This rattled me and got me thinking. How would I revise this psalm based on my life today? It might sound a little like this:
O God, You are my God; I shall try to see You in my day if I have time,
But if I don't, You know I am winking at You.
My soul thirsts for Diet Cokes, lattes, and sweet tea.
I'm not really sure what thirsting for You looks like.
My flesh yearns to be beautiful, in shape, fat free.
My flesh yearns for acceptance and accolades, an insatiable need for cheerleading.
There's a lot of water in my life—bottled, sparkling, and lemon spritzed,
But I don't often drink it.
I like it, but I'm not weary over needing it.
The stark difference in these versions slapped me across the face. It has haunted me and prodded me to write this book. I believe there is a deep place of engaging God—of needing him, wanting him, and enjoying him. I don't want to be a committed Christian; I want to be a desperate Christian.
Are we experiencing this longing and desperation throughout our days, or are we mildly satisfied with life? Crying out when things get tough, and then settling back into a marginal understanding and compliance with a predictable Christ? We are built for a Spirit hunger. Designed to thirst for a God who quenches. So why do we settle for crumbs under the table like dogs?
Part of our settling circles back to an iconic message that we've either heard or uttered at some point in our lives: "This is the best it's going to get; I better get used to it."
A woman I met was sharing how she felt trapped in her marriage. She was a writer, and after a profound encounter with God, she wanted to pen a book titled Trapped in a Bad Marriage? Paint the Cage Gold! Although I love this title, it's not a clear picture of what God invites us to. We're invited to so much more than a golden cage.
I've always been a bit awkward at romance. The first boy who ever caught my eye was Tom Kerr. He was a blond-haired, blue-eyed troublemaker, and all the girls in third grade were crazy about him.
On the days when our teacher changed the seating arrangement, I swear you could hear silent prayers being offered: "Please let me end up in Tom's row!" My problem was that although I did get those coveted seats a few times that year, I was just coming off a two-year stint in remedial pullouts because I struggled in reading and math. "OK, God," I bargained, "maybe in a year or two I'll be popular enough to get a look from Tom."
In fifth grade my dream finally came true.

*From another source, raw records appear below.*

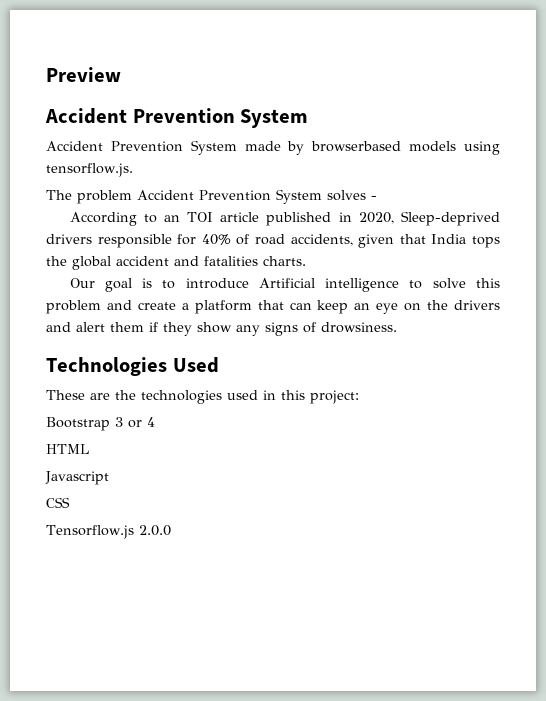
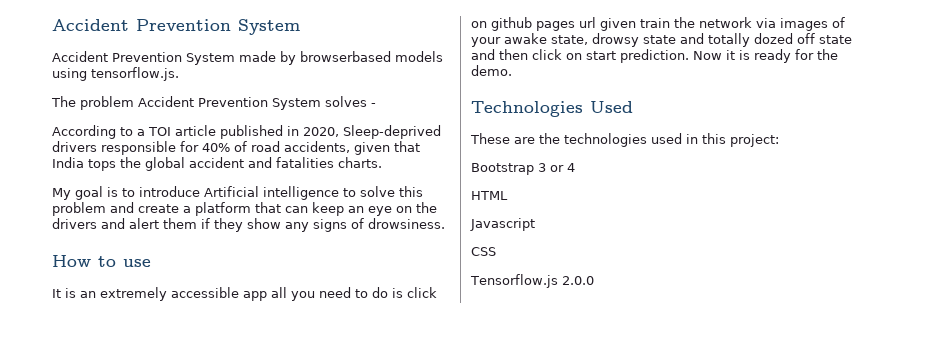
- Preview
- According to an TOI article published in 2020, Sleep-deprived drivers responsible for 40% of road accidents, given that India tops the global accident and fatalities charts.
+ According to a TOI article published in 2020, Sleep-deprived drivers responsible for 40% of road accidents, given that India tops the global accident and fatalities charts.
- Our goal is to introduce Artificial intelligence to solve this problem and create a platform that can keep an eye on the drivers and alert them if they show any signs of drowsiness.
+ My goal is to introduce Artificial intelligence to solve this problem and create a platform that can keep an eye on the drivers and alert them if they show any signs of drowsiness.
+ How to use
+ It is an extremely accessible app all you need to do is click on github pages url given train the network via images of your awake state, drowsy state and totally dozed off state and then click on start prediction. Now it is ready for the demo.

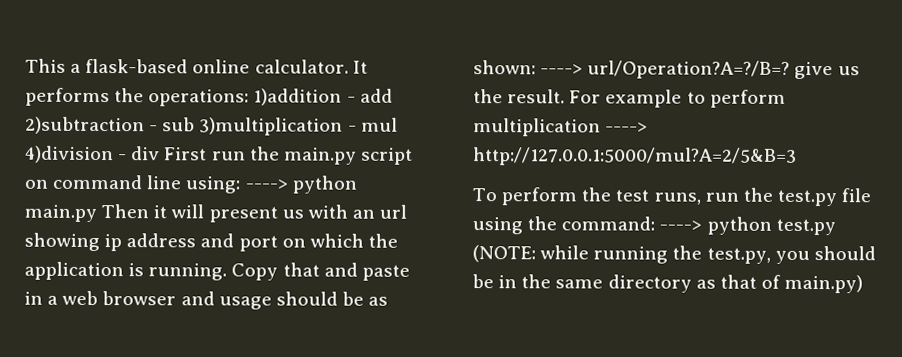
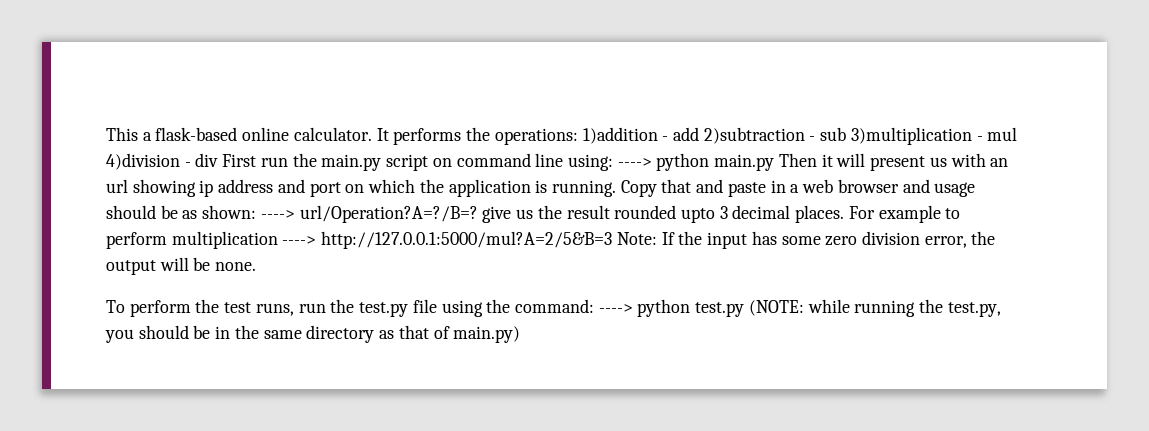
- Copy that and paste in a web browser and usage should be as shown: ----> url/Operation?A=?/B=? give us the result.
+ Copy that and paste in a web browser and usage should be as shown: ----> url/Operation?A=?/B=? give us the result rounded upto 3 decimal places.
- For example to perform multiplication ----> http://127.0.0.1:5000/mul?A=2/5&B=3
+ For example to perform multiplication ----> http://127.0.0.1:5000/mul?A=2/5&B=3 Note: If the input has some zero division error, the output will be none.

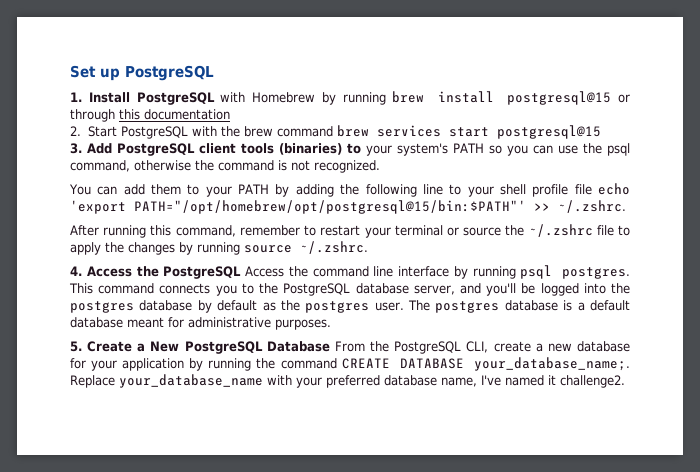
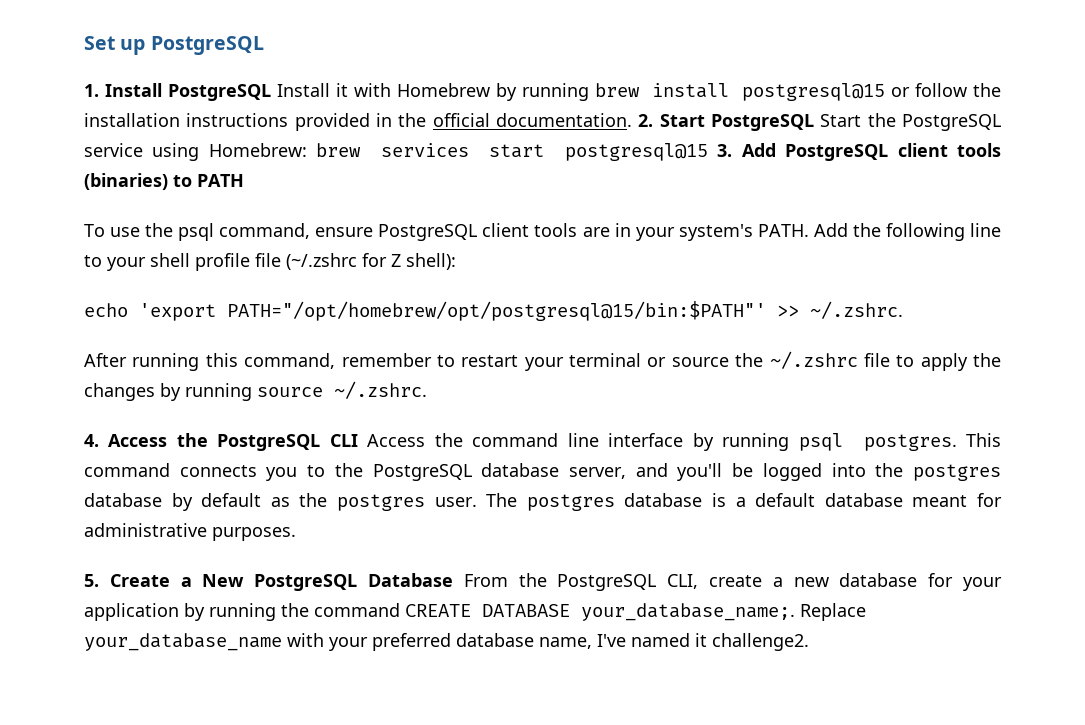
- 1. Install PostgreSQL with Homebrew by running brew install postgresql@15 or through this documentation
- 2. Start PostgreSQL with the brew command brew services start postgresql@15
- 3. Add PostgreSQL client tools (binaries) to your system's PATH so you can use the psql command, otherwise the command is not recognized.
- You can add them to your PATH by adding the following line to your shell profile file echo 'export PATH="/opt/homebrew/opt/postgresql@15/bin:$PATH"' >> ~/.zshrc.
+ 1. Install PostgreSQL Install it with Homebrew by running brew install postgresql@15 or follow the installation instructions provided in the official documentation. 2. Start PostgreSQL Start the PostgreSQL service using Homebrew: brew services start postgresql@15 3. Add PostgreSQL client tools (binaries) to PATH
+ To use the psql command, ensure PostgreSQL client tools are in your system's PATH. Add the following line to your shell profile file (~/.zshrc for Z shell):
+ echo 'export PATH="/opt/homebrew/opt/postgresql@15/bin:$PATH"' >> ~/.zshrc.
- 4. Access the PostgreSQL Access the command line interface by running psql postgres.
+ 4. Access the PostgreSQL CLI Access the command line interface by running psql postgres.

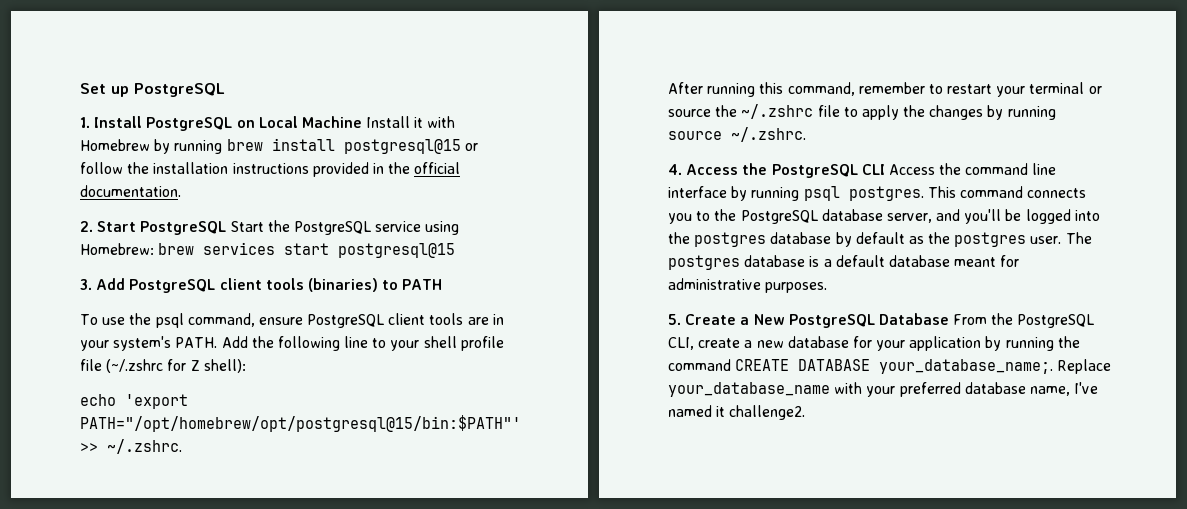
- 1. Install PostgreSQL Install it with Homebrew by running brew install postgresql@15 or follow the installation instructions provided in the official documentation. 2. Start PostgreSQL Start the PostgreSQL service using Homebrew: brew services start postgresql@15 3. Add PostgreSQL client tools (binaries) to PATH
+ 1. Install PostgreSQL on Local Machine Install it with Homebrew by running brew install postgresql@15 or follow the installation instructions provided in the official documentation.
+ 2. Start PostgreSQL Start the PostgreSQL service using Homebrew: brew services start postgresql@15
+ 3. Add PostgreSQL client tools (binaries) to PATH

Through the grapevine of grade school notes and whispers, I learned that Tom Kerr liked me!
It happened on the night of the fifth grade musical. He took a black onyx ring that had a diamond in the center (a glass diamond) and threw it at me on the playground before the show. No words were exchanged, but the throw was tender.
That single event changed the course of our entire fifth grade class. Boys were throwing rings at girls left and right. There were no conversations, but a lot of ring-wearing fifth graders who declared themselves "going steady."
This silly encounter reminds me of faith today. We've got the rings on, but we have no idea how to engage the ring giver.
Could it be that we long for a romance with God—but we're too tired, wounded, realistic, or skeptical to accept one? Back when John and Stasi Eldredge wrote their New York times bestseller Captivating, I bought it, but I couldn't read it. As a matter of fact, I lost it and had to buy another copy—yet I was still not compelled to turn a page. It was as if I knew I had a deep longing for romance with God, but to unlock that Pandora's Box only meant I would go to a place of touchy-feely disappointment. Besides, I was busy serving God. Romance is a luxury. It's a negligee when I'd rather wear a T-shirt. A rose when I feel like a dandelion. A soufflé instead of a hot dog.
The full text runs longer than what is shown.